Are there any places in the US where Prusty’s suggested treatment strategies are available? I.e., immunoadsorption, apheresis, plasma B-cell therapy, bone marrow-derived cell transfusion, recombinant B-cell therapy, or natural IgM-enriched IVIG?
Can you clarify this paragraph please? I’m unsure how worried we should be. Is his lab close to shutting down, for lack of funding? Or doing fine, but in need of a bigger building?
“Prusty said the next phase for him is not jumping into more study but, citing the lack of manpower, professional stability, lack of lab space, etc. in his current digs, he’s looking for a new home for his lab.”
Much appreciated work as always, Cort. 🙂
Maybe Cort knows more? But I wouldn’t speculate too much about it at this stage, it might be internal university matters. Prusty in general seems savvy to me in acquiring external funding, based on his past history of grants.
This is the first line of research that I’ve actually been excited about. The capabilities of what these viruses (in herpes family) can do are endless. Go Prusty!
I have moderate to severe me/cfs. My IgM immunoglobulin is low at around 2.6. I’ve often think this may have some significance. Good to hear about IgM enriched IVIg. Sugn me up.
Good job translating Cort! I could only get through the first 15 min the first try. Thanks as always for bringing us hopeful news.
Hi Cort, thanks so much for your blog article and the link to the interview with Bhupesh Prusty. I am slowly trying to understand and processing and hope I can write a comment in the next or weeks.
Thus far, I could find a mistake in your summary. You write that “As interesting as those factors were, Prusty didn’t dwell on them. Instead, he focused on an IgM autoantibody called fibronectin that was low in ME/CFS and which he said correlated well with the severity of the disease; i.e. the more severe the patients, the higher the fibronectin levels.”
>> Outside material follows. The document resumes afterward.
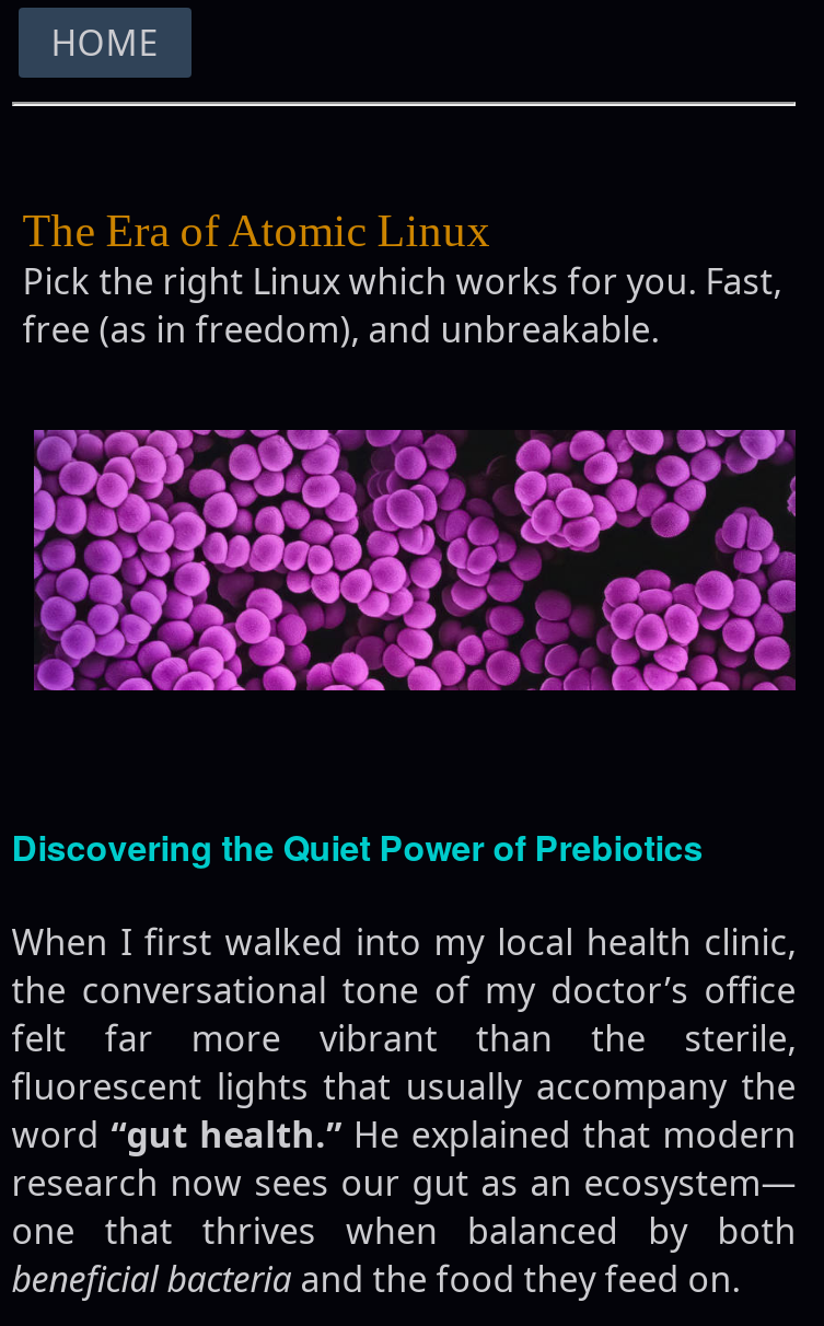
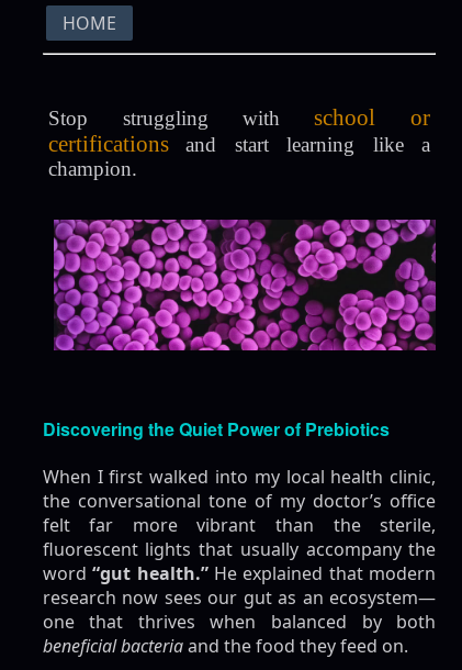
[23,205,782,353] The Era of Atomic Linux | Pick the right Linux which works for you. Fast, | free (as in freedom), and unbreakable. -> [48,104,430,180] Stop struggling with | school or | certifications | and start learning like a | champion.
Actually it’s just the opposite. Fibronectin levels go down with severity of illness.
It is on page 7 of the transscript that is provided of the interview in TLC sessions nr. 58:
“Fibronectin 1 is one of the most significantly decreased within these immune complexes. So we focus more on fibronectin. Why it is very important because we know from the past literature that fibronectin is a protein which is incorporated into the complement complex, it binds to several antigens and also it binds to C1 and C3 complement proteins and participate in the complement activation process, which basically is required to fight against several infections, particularly bacterial infection. As well as viral infections like HIV and things like that. That’s why we focused on fibronectin one, and it was very interesting because the fibronectin was actually decreased within the immune
complex, suggesting that probably ME CFS patients have a compromised complement activation process, which can allow opportunistic infections as well as viral infections.”
Oh, I see, it is higher and lower in different places. I’ll finish trying to understand the whole thing now!
Yes, I got the correlation mixed up. Thanks for your close reading and letting me know. I just fixed it.